# Character-Aware Neural Language Models

A summary and demonstration by Nicholas Farn. contact: <nfarn@g.ucla.edu>

This notebook will describe a "Character-Aware Neural Language Model". At its simplest level, it is an amalgamation of a convolutional neural network, a highway network, and a long short term memory recurrent neural network. The CNN takes the characters of a given word as input, then combines its output with a highway network which is then fed into the LSTM. The LSTM then produces a word-level prediction. The model is trained on the Penn Treebank, as sample of which is imported below. A representation of the model's architecture can be viewed in <b>Figure 1</b>.

In [None]:
import tensorflow as tf
import numpy as np
import json

# import character and word representations
batch_size = 100
char_table = json.loads(open('data/chars', 'r').read())
word_table = json.loads(open('data/words', 'r').read())

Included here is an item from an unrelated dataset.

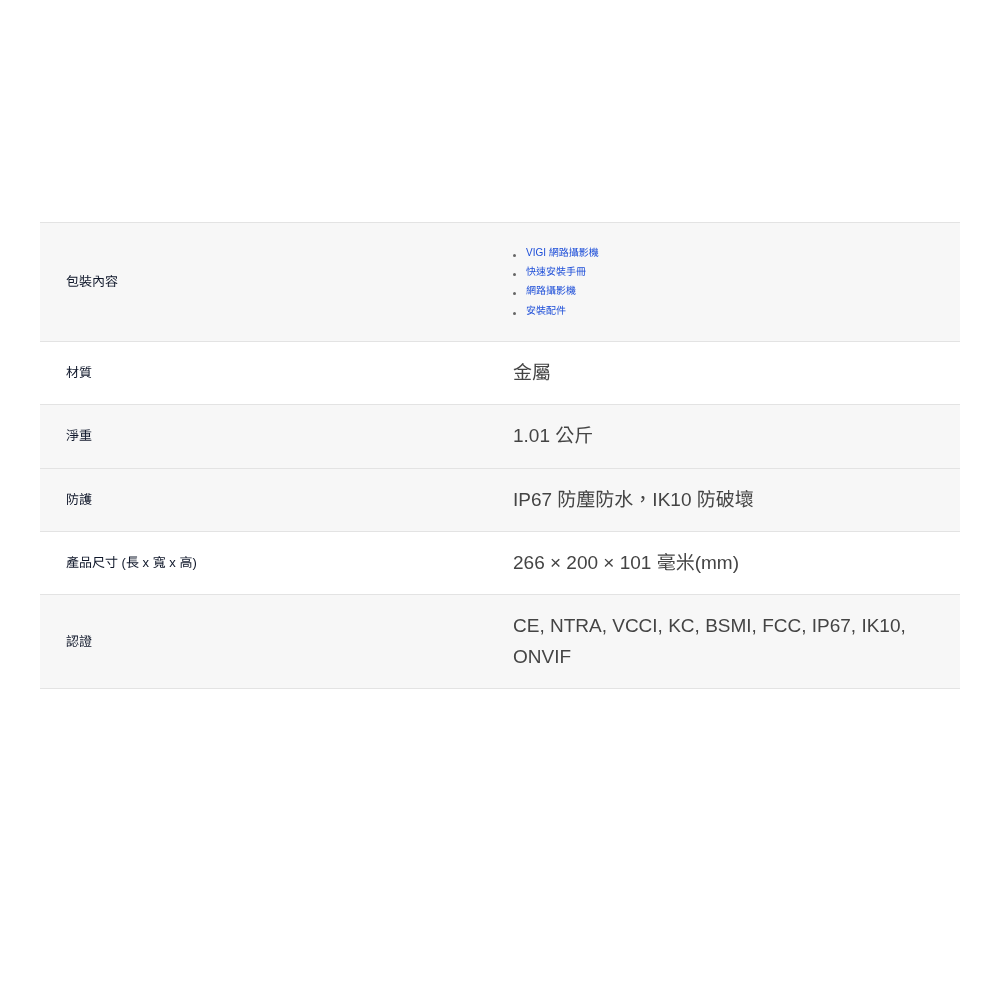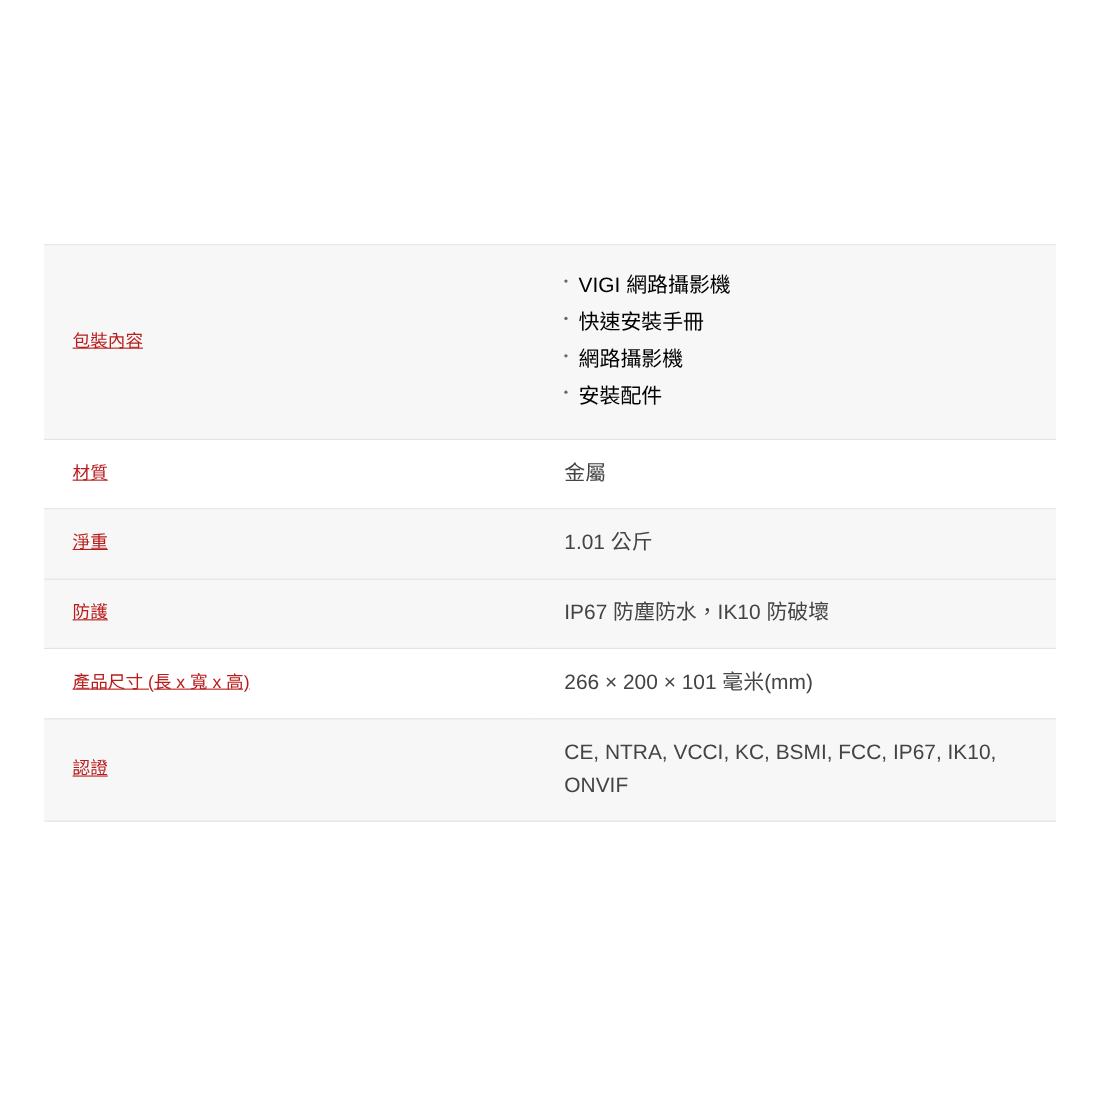"VIGI 網路攝影機" ul.bullets li { color: #000000 -> #1d4ed8; font-size: 19px -> 10px }
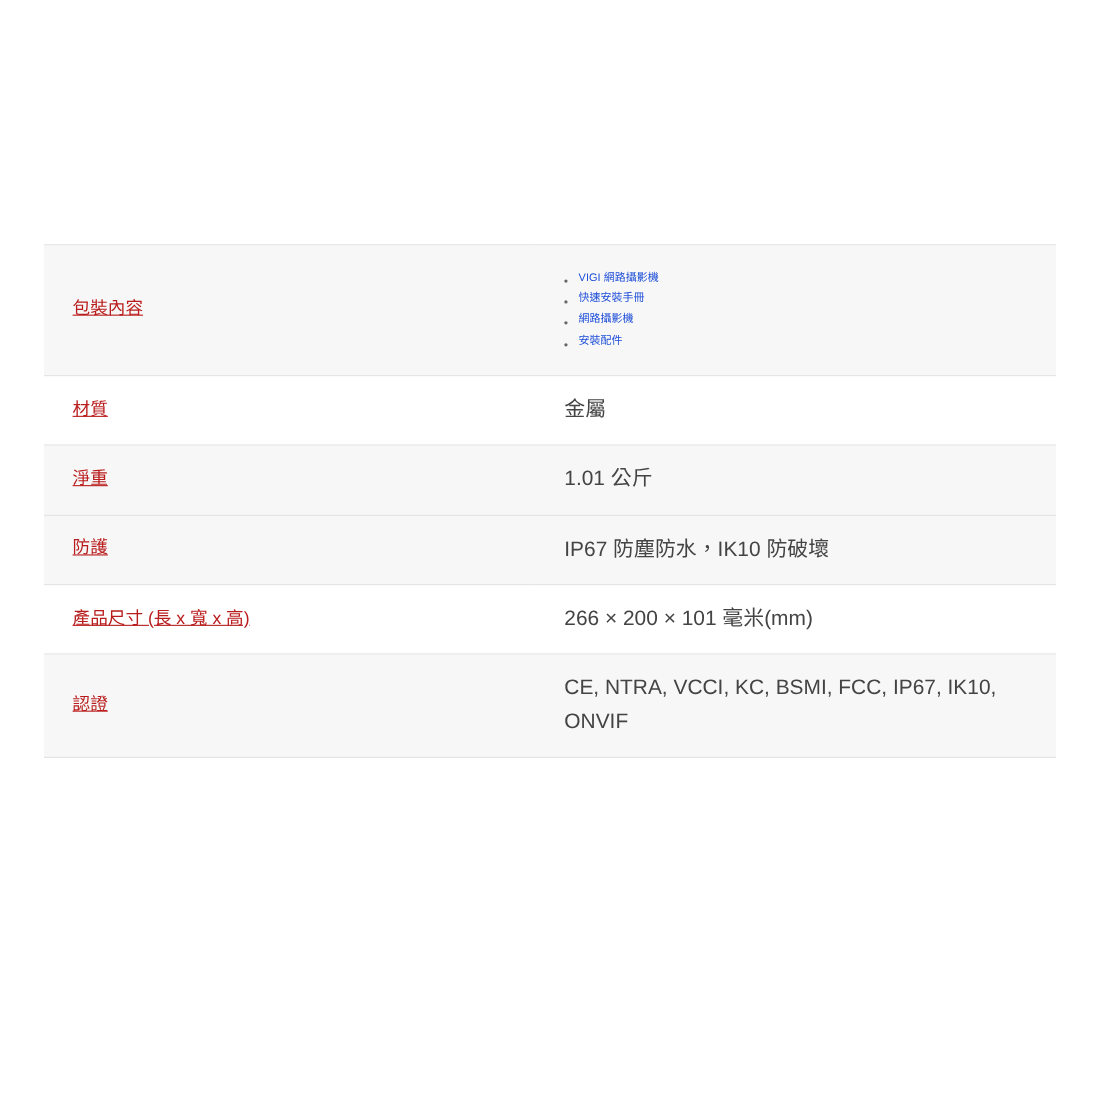"包裝內容" .spec-table td.label { color: #b91c1c -> #0f172a; font-size: 16px -> 13px; text-decoration: underline -> none }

# import training, testing, and validation sets

![alt text](character-model.png "Architecture")
<p style='text-align: center;'><b>Figure 1:</b> Example Architecture of Character-Aware Neural Network</p>

## Character-level Convolutional Neural Network

As we can see from <b>Figure 1</b>, the base layers is a convolutional neural network. The cNN takes the characters in a word as input, this can be reprented as a vector $\mathbf{w}_k$, the $k$-th word in a sequence, with character $c_{kj}$, the id of the $j$-th character in word $k$. Since each word has variable length, each word is padded to a uniform length equal to the length of the longest word. Each word also has a start and end character prepended and appended to it before padding, which aids accuracy of the model. Additionally each sequence is padded to a length of 35, since the LSTM is trained using truncated backpropagation up to 35 time-steps. This is discuseed in more detail later. Both of these changes are to increase ease during batch training.

In [None]:
max_word_len = len(max(word_table.keys(), key=len))
seq_len = 35

char_input = tf.placeholder(tf.int32, [batch_size, seq_len, max_word_len])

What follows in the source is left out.